Roger Ebert was explicit about his lack of religious commitment. In his 2011 memoir Life Itself, he comes clean: "No, I am not a Buddhist. I am not a believer, not an atheist, not an agnostic. I am more content with questions than answers." In so doing, he inadvertently expressed just how much of a religious person he was. As the astute Catholic monk Thomas Merton once declared, "A man is known better by his questions than his answers," and indeed religious traditions themselves unfold in the oscillation between questions and answers, answers and questions. There is no great person of faith, be it Abraham or Moses, St Augustine or St John of the Cross, Jesus or Muhammad, who did not express doubt, did not ask a lot of questions.

Ebert's questioning revealed for him the human and ethical aspects of religious traditions, and he realized how Catholicism made him into a humanist before he even knew what humanism was. In an interview posted on Flavorwire in 2011 he stated, "I believe my social conscience and my liberalism were founded on the teachings of Jesus." Through it all he was as anxious about the absolutes of atheism as the certainty of the pious, suggesting, "Those who say that 'believer' and 'atheist' are concrete categories do violence to the mystery we must be humble enough to confess."

In this he was the best kind of writer about religious matters, the kind that rationally appreciated the need for the imagination and that imaginatively reconceived reasonable thinking. In film, he was attracted to mystics like Werner Herzog and the Catholic guilt of Martin Scorsese; in literary measures to the interrogative inquisitiveness of Studs Terkel.

It doesn't get much more religious than devoting one's life to the mythical, magical, larger-than-life characters on screen, all fleshed out in the lands Oz, Pandora, and Tatooine, medieval England, ancient Rome, and postmodern Los Angeles. In response to a question about what a film critic does, his great friend Gene Siskel responded that it was "covering the national dream beat." Ebert too knew that covering film was not simply to be relegated to the "entertainment" section, but to be tapped into the dreams and fears and desires of people.

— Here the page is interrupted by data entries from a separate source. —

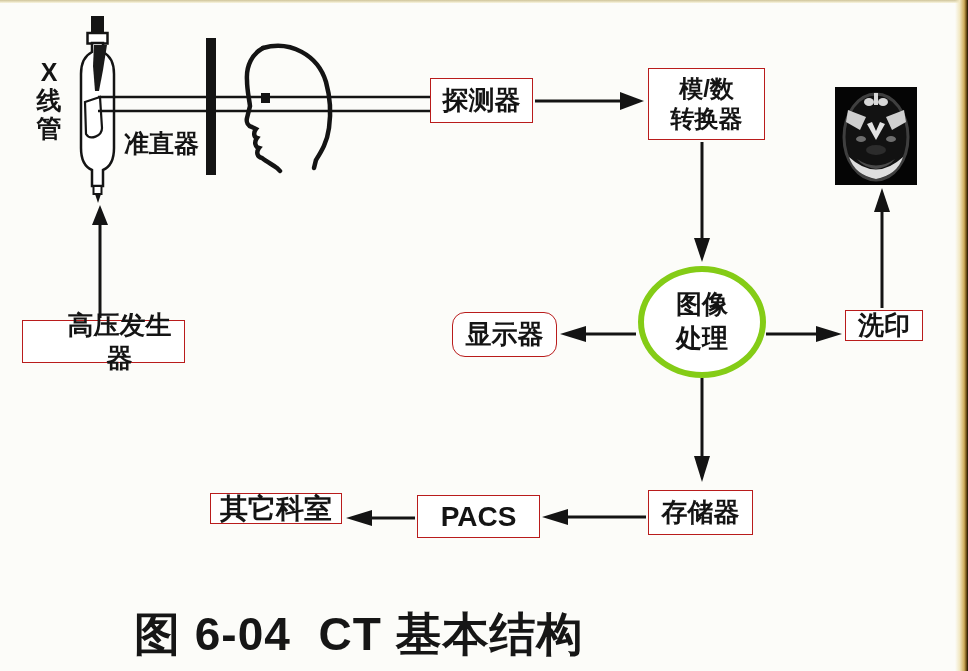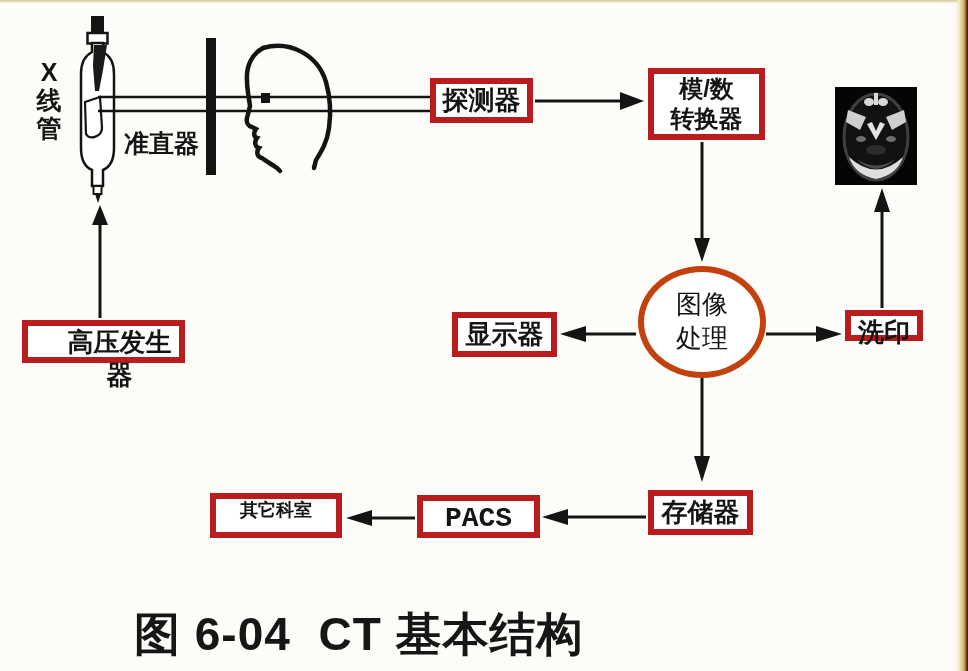"探测器" .node { border: 6px solid #b91c1c -> 1px solid #b91c1c; justify-content: none -> center }
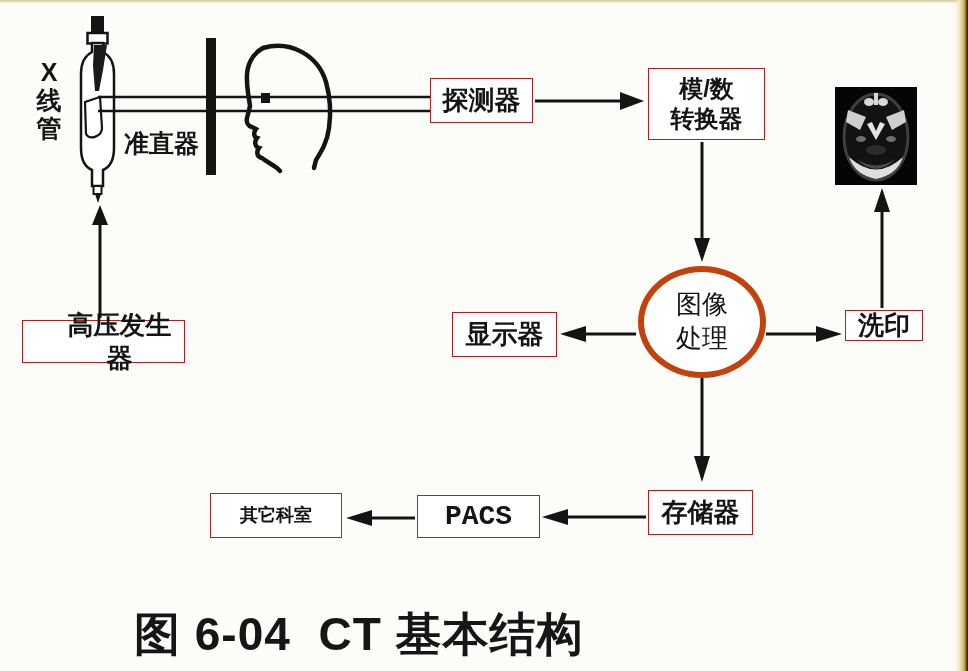"图像" .circle-node { border: 6px solid #c2410c -> 6px solid #84cc16; font-weight: normal -> bold }
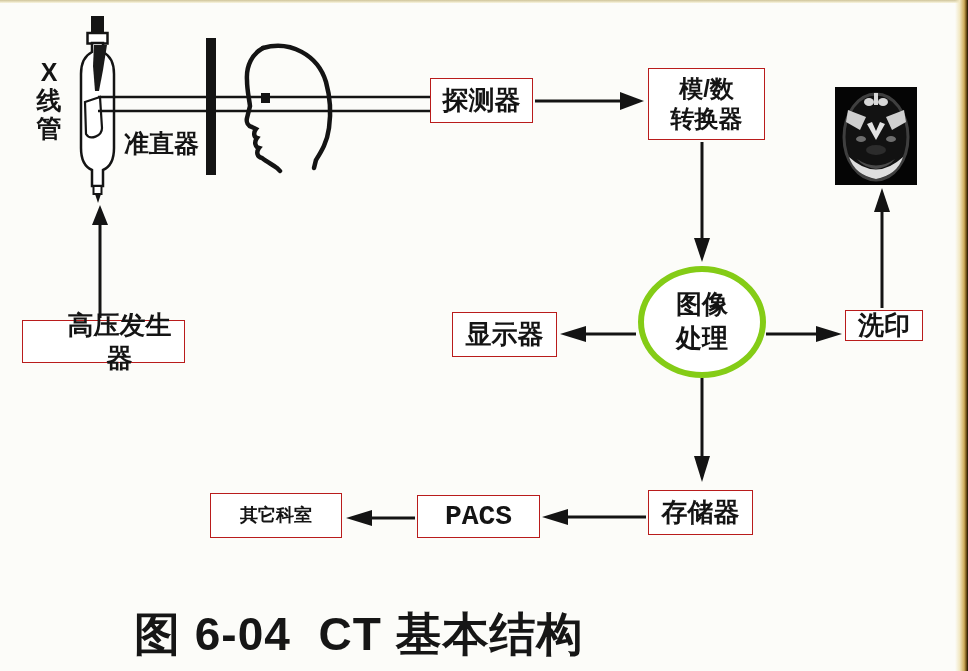"显示器" div.node { border-radius: none -> 13px }
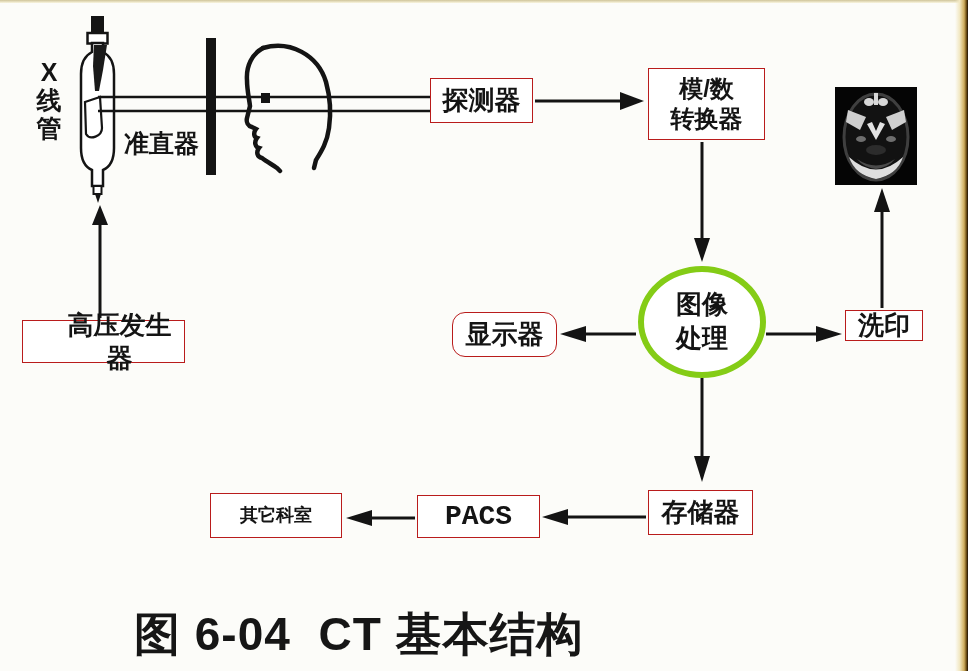"其它科室" div.node { font-size: 18px -> 28px; height: 45px -> 31px }
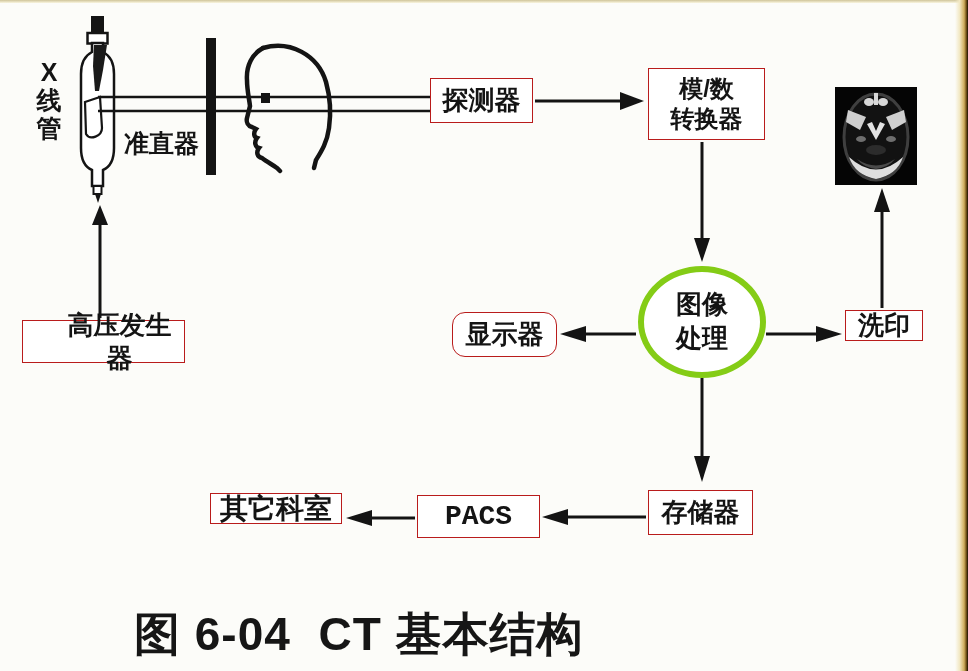"PACS" div.node { font-family: Liberation Mono, monospace -> Liberation Sans, sans-serif }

His self-confidence enabled him to be the audience, to tell about a film from his own subjective point of view, to describe how the film affected him, not how it was supposed to have worked. (Lest we believe this a mandate to rush off and post more of our own blogs and comments on IMDB, recall that his subjective vision is not ours. Ebert's life centered around a theater seat, bringing him far further into movie-land than the rest of us might summon: He wrote over 300 reviews last year.) He knew how to write, which his Pulitzer makes obvious, but he knew too how to reflect on writing, to feel writing, to live it. Here was communion. Take. Read.

In a beautiful passage in Life Itself, he reflects on his inability to eat regular food after his cancer and failed operations made eating solid food impossible:

What's sad about not eating is the experience, whether at a family reunion or at midnight by yourself in a greasy spoon under the L tracks. The loss of dining, not the loss of food. Unless I'm alone, it doesn't involve dinner if it doesn't involve talking. The food and drink I can do without easily. The jokes, gossip, laughs, arguments, and memories I miss. I ran in crowds where anyone was likely to start reciting poetry on a moment's notice. Me too. But not me anymore. So yes, it's sad. Maybe that's why writing has become so important to me. You don't realize it, but we're at dinner right now.

By writing and speaking clearly, compassionately, and striving for connection, he expressed the simple faith that I increasingly suspect a great many of us share. That the real struggles are not found in the conjured scuffles between theists vs. atheists, but about how to survive and love: a meal, another person, a movie.